Forgotten God
- Author: Francis Chan
- Language: English
- Genre: Christian literature
- Publisher: David C. Cook
- Publication date: 2009
- Publication place: United States
- Pages: 186
- ISBN: 978-1-4347-6795-0

= Forgotten God =

Forgotten God: Reversing Our Tragic Neglect of the Holy Spirit, is a 2009 Christian book written by Francis Chan, the author of bestseller book Crazy Love. It is the second book written by Chan, and is co-authored with Danae Yankoski. This book was published by David C. Cook and was released in the United States in September 2009.

== Content ==
The book is divided up into seven chapters, containing a foreword and an afterword, all intended to help deepen readers' understanding of the Holy Spirit. The seven chapters are as follows:

- Chapter 1: I’ve Got Jesus. Why Do I Need the Spirit?
- Chapter 2: What Are You Afraid Of?
- Chapter 3: Theology of the Holy Spirit 101
- Chapter 4: Why Do You Want Him?
- Chapter 5: A Real Relationship
- Chapter 6: Forget About His Will for Your Life!
- Chapter 7: Supernatural Church

The book also contains an introduction, acknowledgements, a section about the cover, notes, and an excerpt from his previous book, Crazy Love: Overwhelmed by a Relentless God and both books can be downloaded in audiobook form.

== About the Book ==
Forgotten God is not a book that bashes the Christian Church, but states that problems with the Church are obvious. However, the solution, which is the Holy Spirit, is just as obvious. In the book of Acts the Holy Spirit is moving and active, and the people watching were in awe, and when people often talk about churches and people they're usually addressed as good, not as powerful.

A follow-up to the message of Crazy Love, Francis Chan offers an invitation to understand, embrace, and follow the Holy Spirit’s guidance in our lives. We sometimes pray to the Father, the Son, and the Holy Spirit, but we often live in awareness of only the first two.

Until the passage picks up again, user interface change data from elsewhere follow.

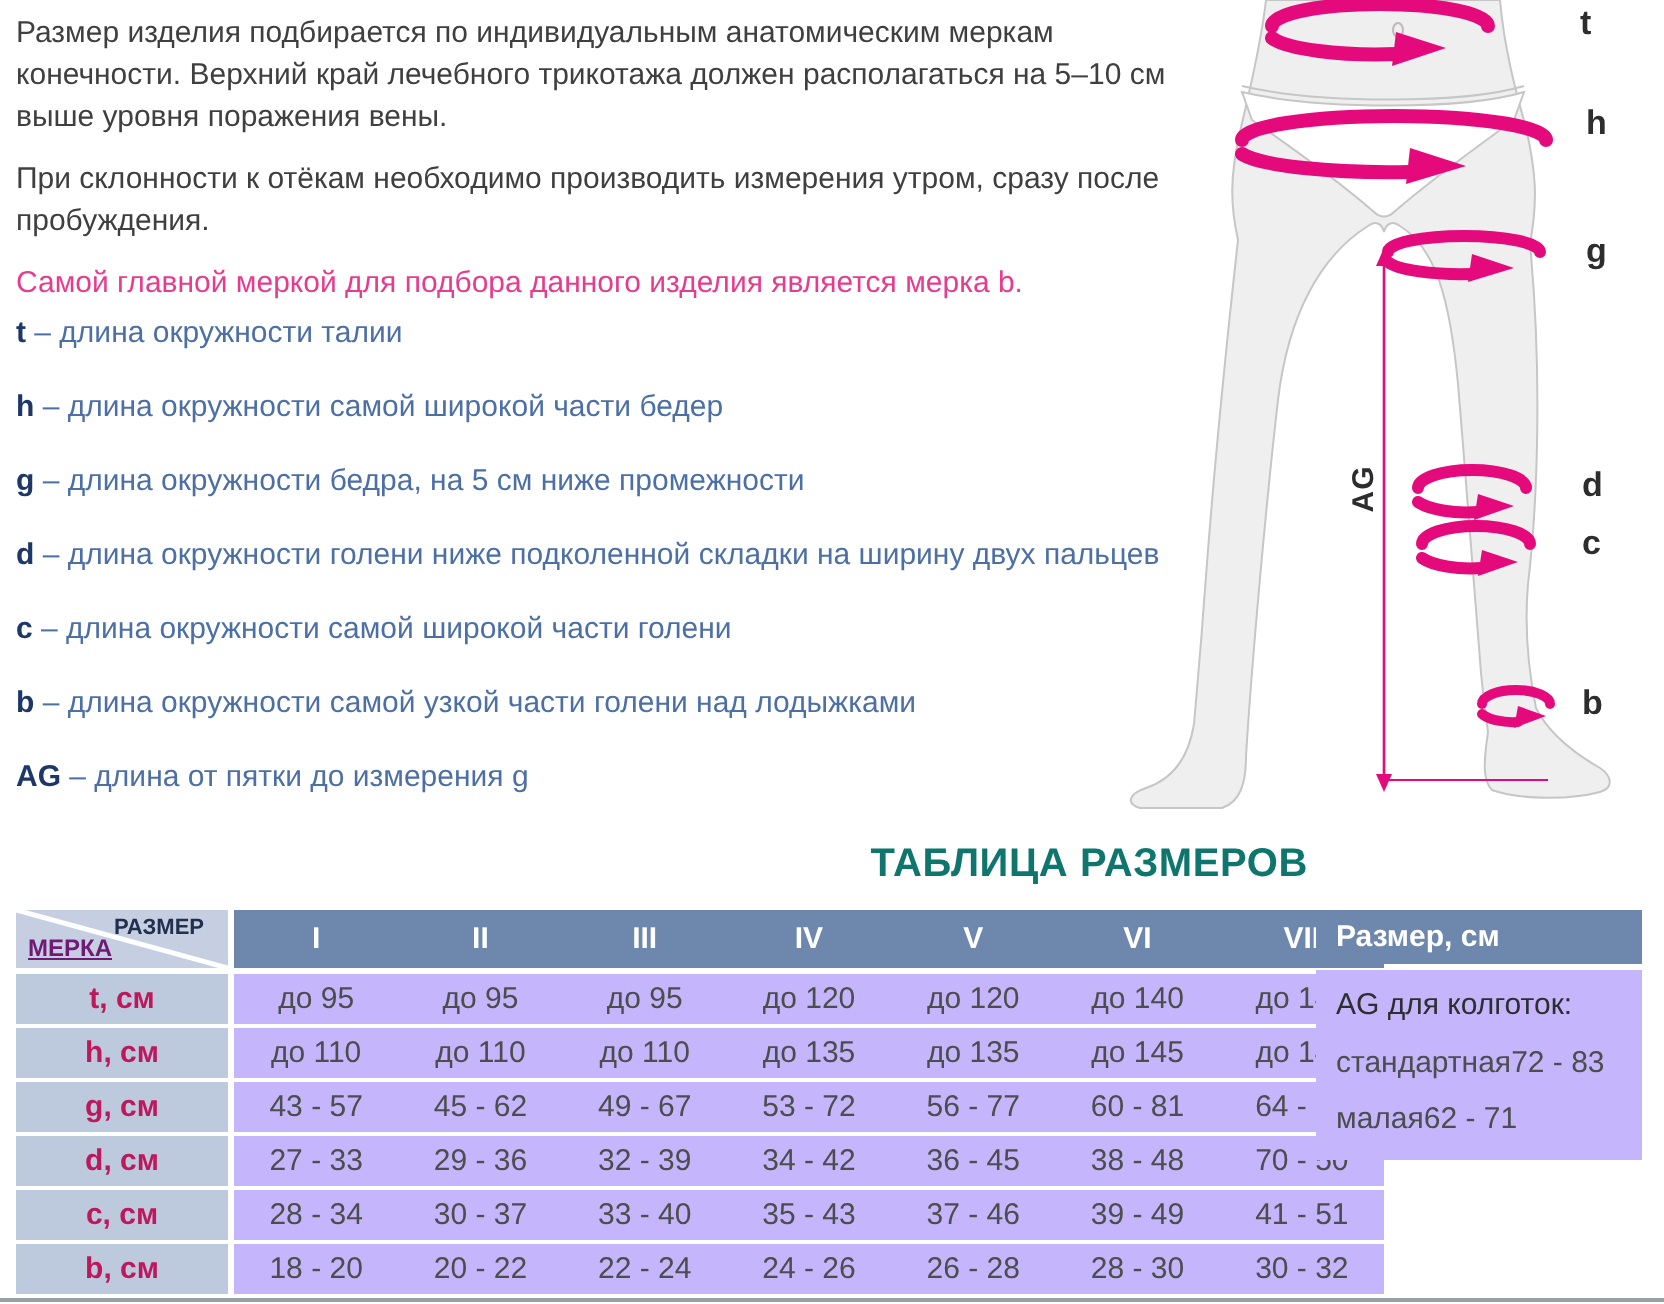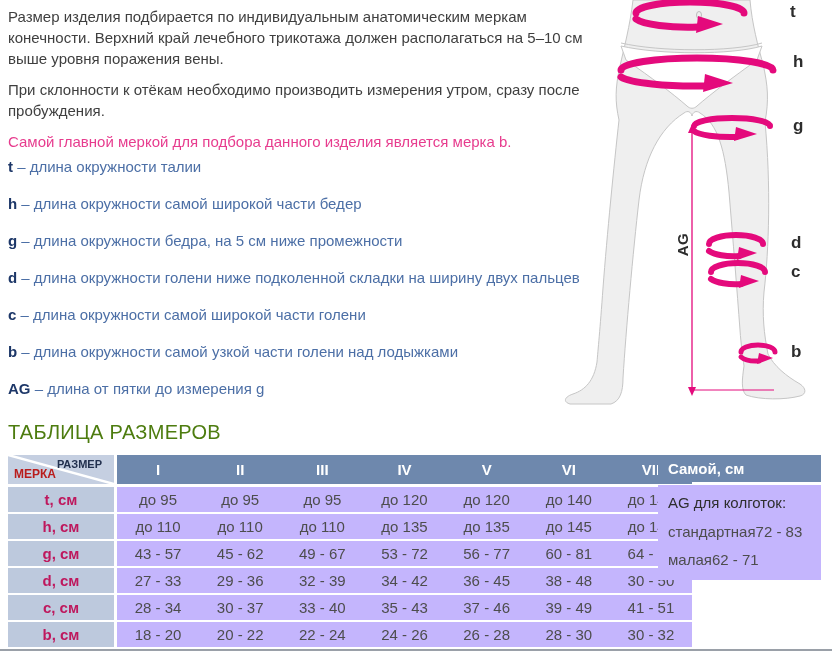--- a/index.html
+++ b/index.html
@@ -21,30 +21,30 @@
   .figlabel.lt { left:230px; top:2px; }
   .figlabel.lh { left:233px; top:52px; }
   .figlabel.lg { left:233px; top:116px; }
   .figlabel.ld { left:231px; top:233px; }
   .figlabel.lc { left:231px; top:262px; }
   .figlabel.lb { left:231px; top:342px; }
   .figlabel.lag { left:102px; top:236px; width:40px; text-align:center;
                   font-size:15px; letter-spacing:0.5px; transform:rotate(-90deg); }
 
   
-  .tabletitle { position:absolute; left:8px; top:421px; width:646px; text-align:left;
-                font-size:20px; font-weight:normal; color:#4d7c0f; letter-spacing:0.3px; }
+  .tabletitle { position:absolute; left:8px; top:421px; width:646px; text-align:right;
+                font-size:20px; font-weight:bold; color:#0f766e; letter-spacing:0.3px; }
 
   
   .sizetable { position:absolute; left:8px; top:455px; width:684px; }
   .thead { display:flex; height:29px; margin-bottom:3px; }
   .corner { position:relative; width:106px; height:29px; background:#c5cfe1; flex:0 0 106px; }
   .corner svg { position:absolute; left:0; top:0; }
   .corner-top { position:absolute; right:12px; top:3px; font-size:11px; font-weight:bold; color:#22304e; }
-  .corner-bottom { position:absolute; left:6px; bottom:3px; font-size:12px; font-weight:bold; color:#b91c1c; }
+  .corner-bottom { position:absolute; left:6px; bottom:3px; font-size:12px; font-weight:bold; color:#701a75;text-decoration:underline; }
   .headgap { width:3px; flex:0 0 3px; background:#fff; }
   .headcols { flex:1; display:flex; background:#6e88ad; }
   .headcols .hcell { flex:1; display:flex; align-items:center; justify-content:center;
                      color:#fff; font-weight:bold; font-size:15px; }
   .trow { display:flex; height:25px; margin-bottom:2px; }
   .tlabel { flex:0 0 106px; background:#bdc9dd; display:flex; align-items:center; justify-content:center;
             font-size:15px; font-weight:bold; color:#be185d; }
   .rowgap { flex:0 0 3px; background:#fff; }
   .tdata { flex:1; display:flex; background:#c4b5fd; }
   .tdata .tcell { flex:1; display:flex; align-items:center; justify-content:center;
@@ -248,21 +248,21 @@
     <div class="trow">
       <div class="tlabel">d, см</div>
       <div class="rowgap"></div>
       <div class="tdata">
         <div class="tcell">27 - 33</div>
         <div class="tcell">29 - 36</div>
         <div class="tcell">32 - 39</div>
         <div class="tcell">34 - 42</div>
         <div class="tcell">36 - 45</div>
         <div class="tcell">38 - 48</div>
-        <div class="tcell">30 - 50</div>
+        <div class="tcell">70 - 50</div>
       </div>
     </div>
 
     <div class="trow">
       <div class="tlabel">c, см</div>
       <div class="rowgap"></div>
       <div class="tdata">
         <div class="tcell">28 - 34</div>
         <div class="tcell">30 - 37</div>
         <div class="tcell">33 - 40</div>
@@ -282,21 +282,21 @@
         <div class="tcell">22 - 24</div>
         <div class="tcell">24 - 26</div>
         <div class="tcell">26 - 28</div>
         <div class="tcell">28 - 30</div>
         <div class="tcell">30 - 32</div>
       </div>
     </div>
   </div>
 
   <div class="lenpanel">
-    <div class="lenhead">Самой, см</div>
+    <div class="lenhead">Размер, см</div>
     <div class="lenbody">
       <div class="lensub">AG для колготок:</div>
       <div class="lenrow">
         <span>стандартная</span>
         <span>72 - 83</span>
       </div>
       <div class="lenrow">
         <span>малая</span>
         <span>62 - 71</span>
       </div>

Chan focuses on the character of the Holy Spirit and how He is missing in church. When the Holy Spirit is active, we produce the fruit of the spirit (which is love, joy, peace, patience, kindness, gentleness, and self-control) and that all of these attributes would come out in a supernatural sort of way, concerning our character. There should be a noticeable difference between us and the unbelievers around us when the Holy Spirit is present. Chan talks about how people that attempt to seek out a “balance” as a way of not wanting to have to give ourselves one hundred percent to something, and how in scripture people are supposed to seek the kingdom first. Chan seeks to pursue the Holy Spirit in a biblical way, growing up in a church, in which there wasn't much talk about the Holy Spirit. In response to his first book, Crazy Love, Chan wrote his second book because living out radical lives is impossible without the Holy Spirit. Chan looks to seek out the most obvious interpretations of scripture.

== Reception ==
Publishers Weekly reviewed Forgotten God saying that Francis Chan "passionately pleads with the church to live by the power of the Holy Spirit," but that it lacks depth in most Bible references. Chan has given all royalties from Crazy Love to help children trapped in sex trafficking.